### INPUT DATA

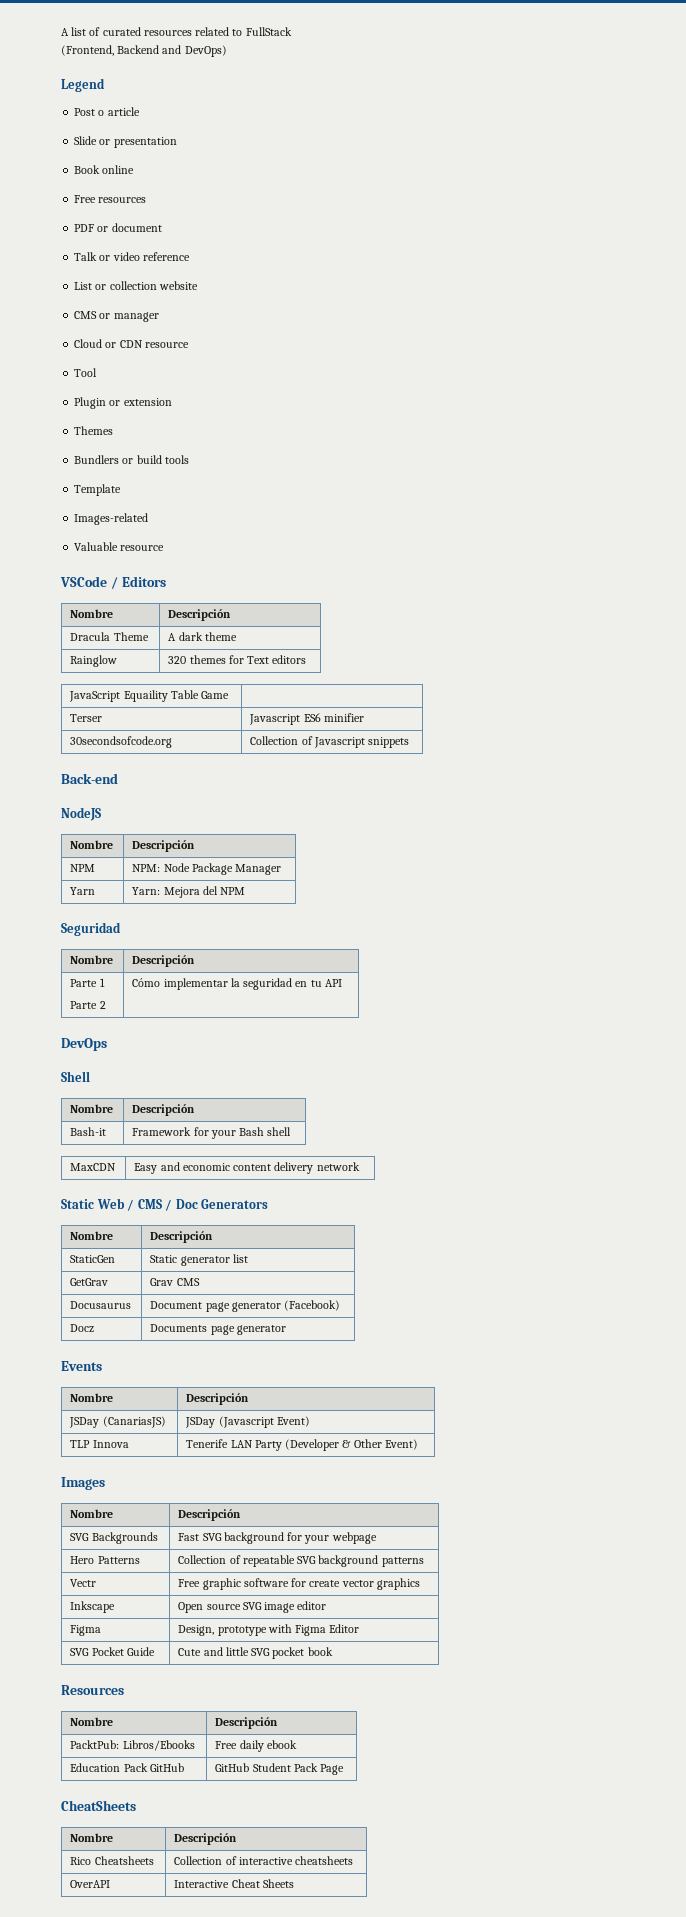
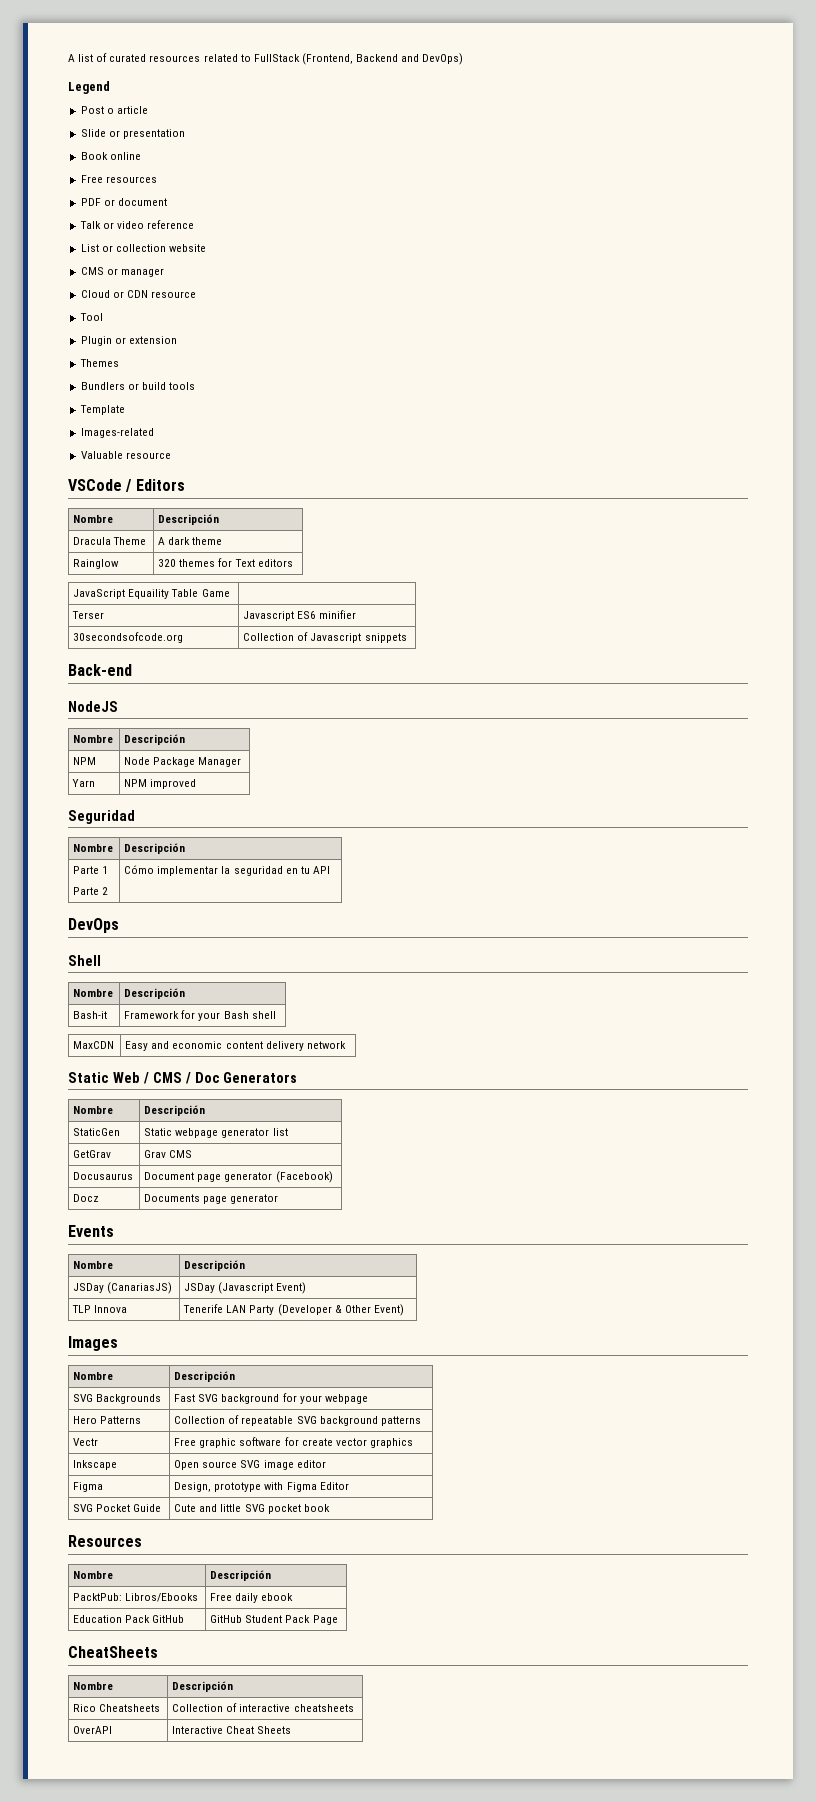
(292, 31) // -> (300, 58) none
[132,864,161,872] NPM: -> (97, 761) none
[132,886,246,898] Yarn: Mejora del NPM -> [124,779,197,789] NPM improved
(178, 1259) none -> [175,1128,219,1138] webpage

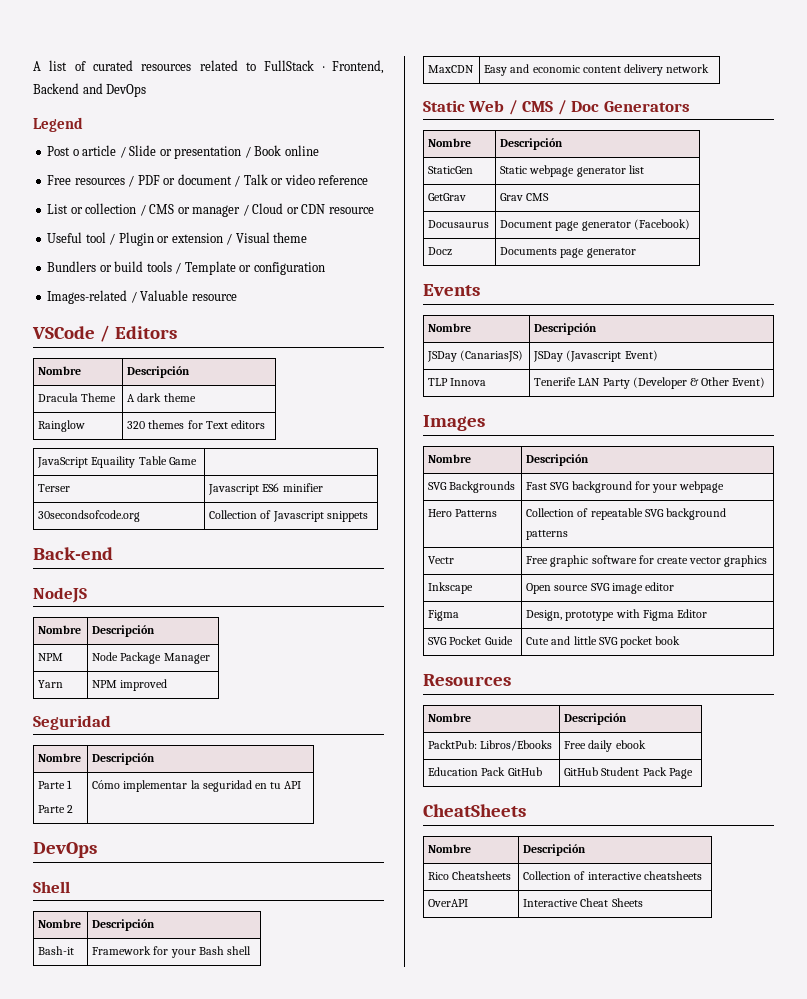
[301,53,353,65] (Frontend, -> [322,60,384,74] · Frontend,
[422,53,464,65] DevOps) -> [106,84,147,97] DevOps
(148, 110) // -> [119,146,126,158] /
(185, 134) // -> [244,146,251,158] /
(157, 179) // -> [128,175,135,187] /
(167, 202) // -> [234,175,241,187] /
[168,244,206,252] website // -> [139,204,146,216] /
(164, 272) // -> [242,204,249,216] /
[79,313,103,321] Tool // -> [47,232,116,245] Useful tool /
[79,359,119,367] // Themes -> [226,232,308,245] / Visual theme
(195, 386) // -> [175,262,182,274] /
(125, 410) none -> [239,262,325,275] or configuration
(154, 433) // -> [130,291,137,303] /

### WORK REQUIRED
Print the entire listing precisely as written, omitting the images it holds.

### ANSWER FOR THIS EXERCISE
(292, 31) // -> (300, 58) none
[132,864,161,872] NPM: -> (97, 761) none
[132,886,246,898] Yarn: Mejora del NPM -> [124,779,197,789] NPM improved
(178, 1259) none -> [175,1128,219,1138] webpage

[301,53,353,65] (Frontend, -> [322,60,384,74] · Frontend,
[422,53,464,65] DevOps) -> [106,84,147,97] DevOps
(148, 110) // -> [119,146,126,158] /
(185, 134) // -> [244,146,251,158] /
(157, 179) // -> [128,175,135,187] /
(167, 202) // -> [234,175,241,187] /
[168,244,206,252] website // -> [139,204,146,216] /
(164, 272) // -> [242,204,249,216] /
[79,313,103,321] Tool // -> [47,232,116,245] Useful tool /
[79,359,119,367] // Themes -> [226,232,308,245] / Visual theme
(195, 386) // -> [175,262,182,274] /
(125, 410) none -> [239,262,325,275] or configuration
(154, 433) // -> [130,291,137,303] /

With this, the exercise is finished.